【Vol.233】知って得する、ちょっと差がつく トリビア・コーナー

トリビア研究家 末崎 孝幸

末崎 孝幸氏

1945年生まれ。1968年一橋大学商学部卒業、同年日興證券入社。調査部門、資産運用部門などを経て、日興アセットマネジメント執行役員(調査本部長)を務める。2004年に退職。Facebook上での氏のトリビア投稿は好評を博している。

割り勘の考案者は?

山東京伝
山東京伝

 江戸時代の後期まで仲間と飲食する時の支払いは代表者が総額を支払うのが一般的だった。しかし、商売人でもあり、金銭勘定に細かい山東京伝は、総額を参会者の人数で割って支払う方法を考案、この方法は「京伝勘定」と呼ばれるようになった。「割り勘」という言葉が定着するようになったのは大正時代後期になってからである。

 (追記)山東京伝は江戸時代後期の戯作者、浮世絵師。現在の銀座一丁目に紙製煙草入れ店を開き、自らデザインした煙草入れが大流行したこともある。寛政の改革では、出版統制によって50日の手鎖の刑を受けたことでも知られる。

・似顔絵は山東京伝(Wikipediaより)

乾杯は牛乳と決まっている町がある

 北海道中標津町は人口22,980人に対し、乳牛は39,000頭と、人よりも牛のほうが多い酪農の町である。

飲み会での乾杯はとりあえず牛乳となっている。結婚式でもテーブルの上には牛乳があり、ビールがあるにもかかわらず、新郎新婦も含めて乾杯は牛乳で行われる。そして、出席者全員が一斉に牛乳を飲み干す。

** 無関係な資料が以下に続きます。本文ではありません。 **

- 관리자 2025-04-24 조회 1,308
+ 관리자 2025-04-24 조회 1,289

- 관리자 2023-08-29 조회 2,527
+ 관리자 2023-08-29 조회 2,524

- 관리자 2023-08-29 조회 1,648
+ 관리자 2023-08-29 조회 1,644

これは酪農の町・中標津町が牛乳をアピールするため、8年前の2014年に通称「牛乳で乾杯条例」(中標津町牛乳消費拡大応援条例)を作ったためだ。ただ、条例に罰則規定はなく、強制ではない。酪農の町を広くアピールして、牛乳の消費拡大を狙ったものである。

最高級の将棋盤には日本刀が使用されている

日本刀を使う将棋盤づくりはたった1人の職人によってその伝統の技が継承されている。その職人は埼玉県行田市にある吉田碁盤の三代目・吉田寅義さん。彼の手によって作り出された最高級の将棋盤は多くのプロ棋士に愛され、タイトル戦の舞台でも使用される。また、その将棋盤は100万円以上の価格で取引されている。

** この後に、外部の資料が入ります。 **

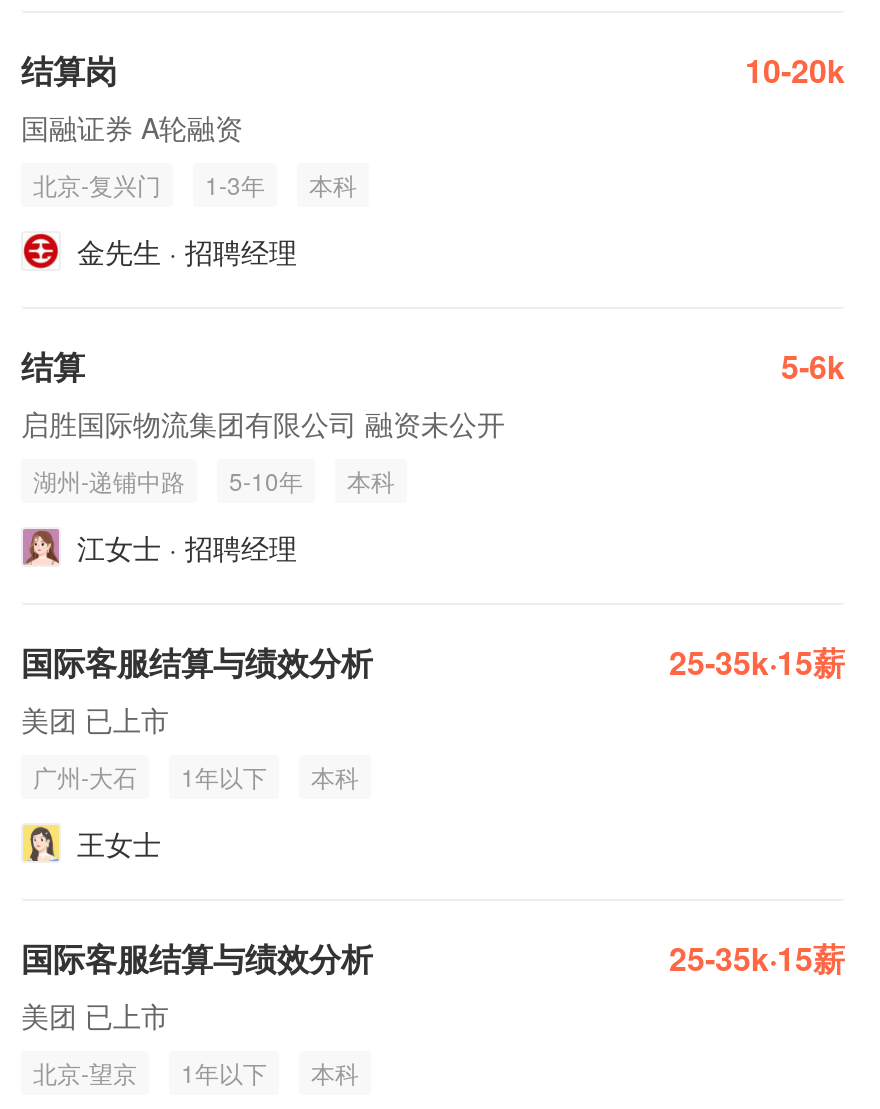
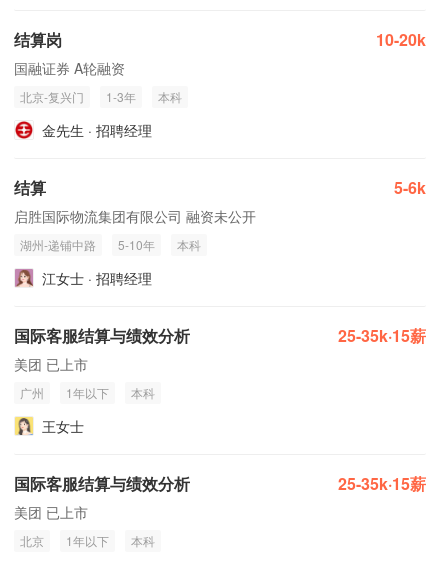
- 广州-大石
+ 广州

- 北京-望京
+ 北京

江戸時代から脈々と受け継がれている技とは、日本刀を使って将棋盤の目を刻むことである。これは江戸時代の「太刀盛り」という目盛りづけの技で、切れないように刃先を丸く加工した日本刀に漆を塗って将棋盤に升目を付けていく。

最高品質とされる太刀盛りの将棋盤と印刷の将棋盤を見比べると、その違いは歴然で、太刀盛りの方が線が細く立体的に見える。反りを利用して刀が入り、刀が離れる時に漆が刀から落ちて表面張力により丸い球形の線の連続になる。この技法が生まれたのは江戸時代で、身近にある物で一番真っ直ぐな物が日本刀であったことから生まれたのである。

豚もおだてりゃ木に登る

豚もおだてりゃ

 おだてられたときに舞い上がることを「豚もおだてりゃ木に登る」というが、これは昔からあったことわざではなく、「タイムボカンシリーズ」の「ヤッターマン」から世に広まったギャグのひとつ。

この言葉は、「タイムボカンシリーズ」のメインスタッフだった笹川ひろし氏が昭和20年代、子どものころに住んでいた会津若松で使われていた言葉だったが、ギャグのひとつとして引用したのである。笹川ひろし氏が見い出し、全国区へ広がったことわざといえよう。(ただ『岩波ことわざ辞典』には「ことわざとしての市民権を得ていない」旨の記述がある」)

学校の校庭にはなぜ桜が植えられているのか?

明治政府は教育政策の基礎を国学に求めた。そのために、江戸時代の国学者・本居宣長が詠んだ「敷島の大和心を人問はば 朝日ににほふ山桜花」という歌が広く親しまれるようになった。そして、桜は日本精神をあらわす花になったのである。

 そこに目をつけたのが軍部。パッと咲いてパッと散る桜は、いさぎよく散る軍人のイメージと重ねあわされ、日本軍人の象徴となった。こうして各地の陸軍兵舎に桜が植えられたのである。

また、日清・日露戦争の勝利によって軍部が力を持つようになると、子供たちにも桜を通して軍人精神が教え込まれるようになった。こうして桜は、学校の校庭にも植えられるようになったのである。